_ASSIGNMENT_. Pick every line out of the entries below that has the string "align", and copy it.

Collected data
Segment Open
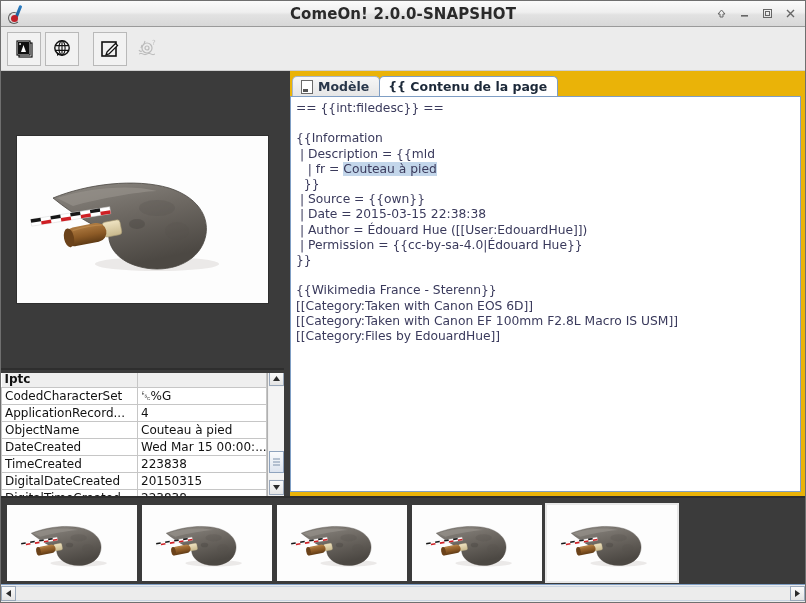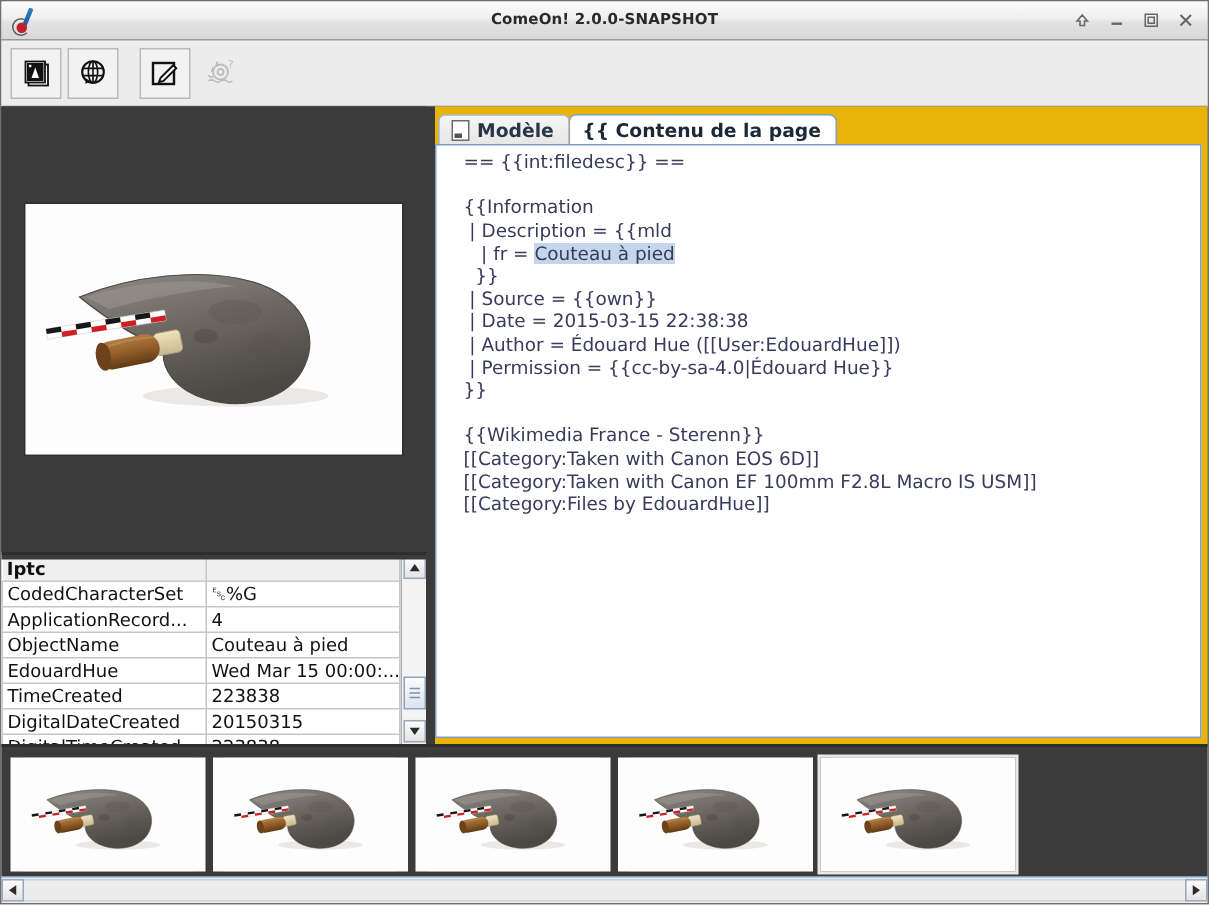--- a/index.html
+++ b/index.html
@@ -42,7 +42,7 @@
   }
   .title-text {
     position: absolute; left: 0; right: 0; text-align: center;
-    font-weight: bold; font-size: 10px; color: #2a2a2a;
+    font-weight: bold; font-size: 15px; color: #2a2a2a;
     letter-spacing: .1px;
   }
   .win-btns { margin-left: auto; display: flex; align-items: center; padding-right: 4px; gap: 1px; }

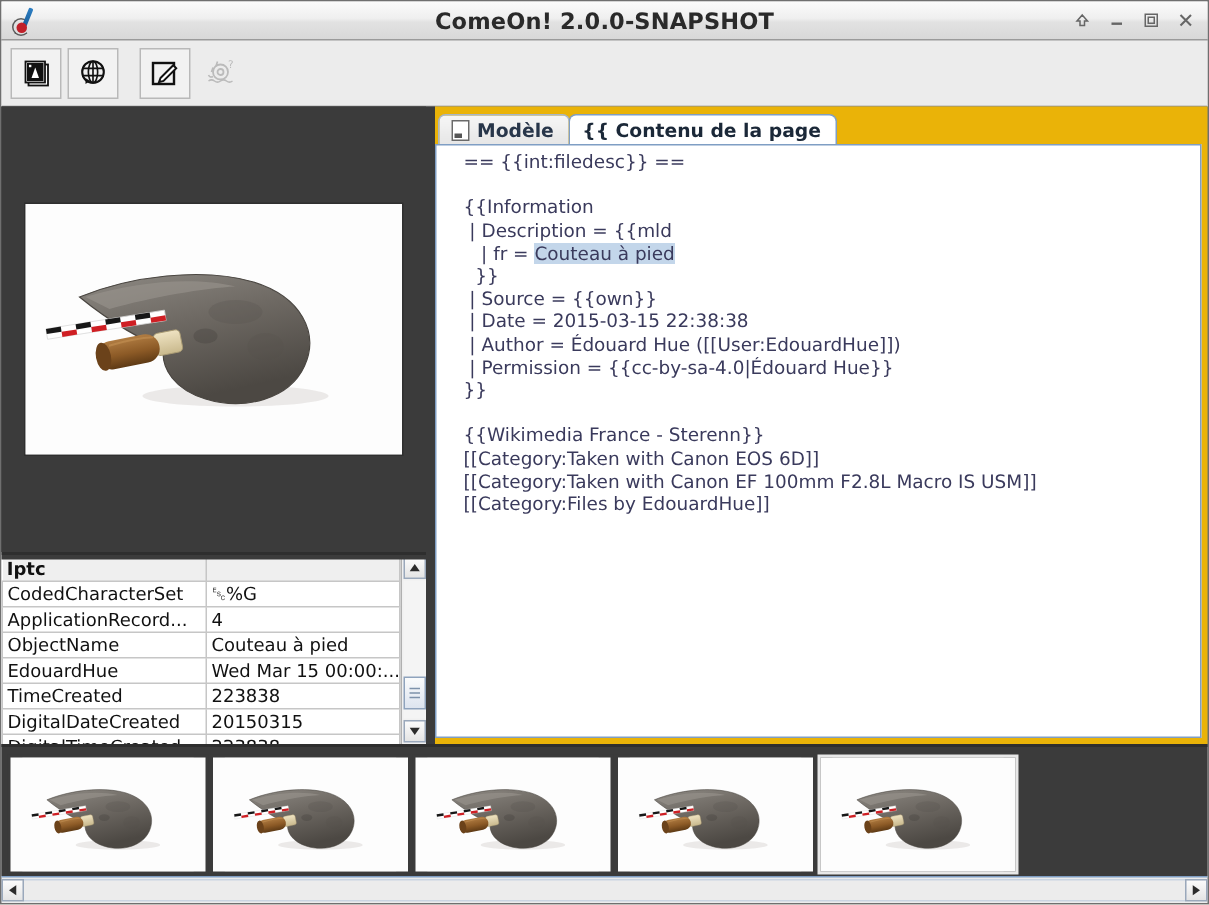--- a/index.html
+++ b/index.html
@@ -187,7 +187,7 @@
   .editor pre {
     font-family: "DejaVu Sans", "Liberation Sans", sans-serif;
     font-size: 12.3px; line-height: 15.2px;
-    color: #3a3a5c; padding: 4px 18px; white-space: pre;
+    color: #3a3a5c; padding: 4px 5px; white-space: pre;
   }
   .sel { background: #c3d6ea; }
 

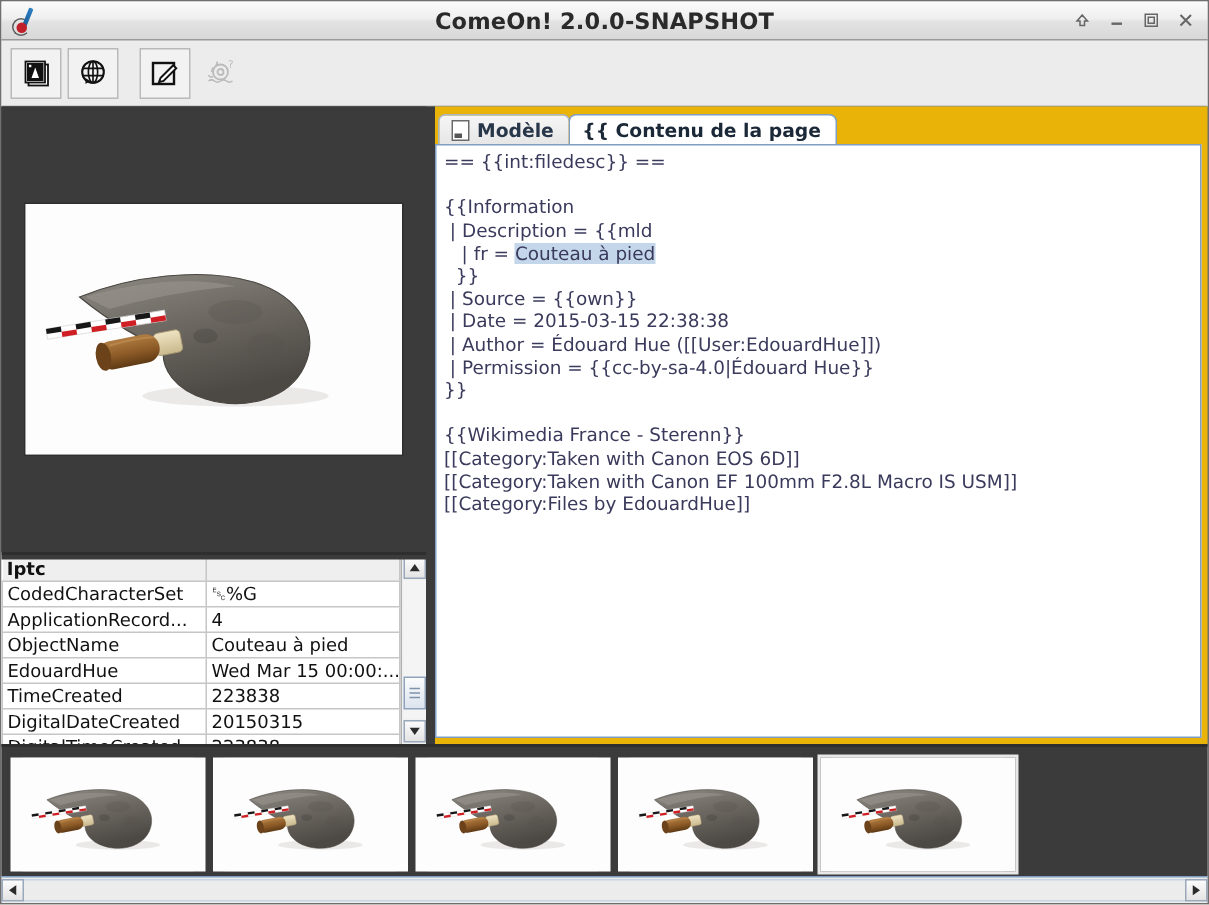--- a/index.html
+++ b/index.html
@@ -366,7 +366,7 @@
                   <td>Couteau à pied</td>
                 </tr>
                 <tr>
-                  <td class="k">EdouardHue</td>
+                  <td class="k">DateCreated</td>
                   <td>Wed Mar 15 00:00:...</td>
                 </tr>
                 <tr>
Segment Closed
_SOLUTION FOR THIS TASK_.
     position: absolute; left: 0; right: 0; text-align: center;
   .win-btns { margin-left: auto; display: flex; align-items: center; padding-right: 4px; gap: 1px; }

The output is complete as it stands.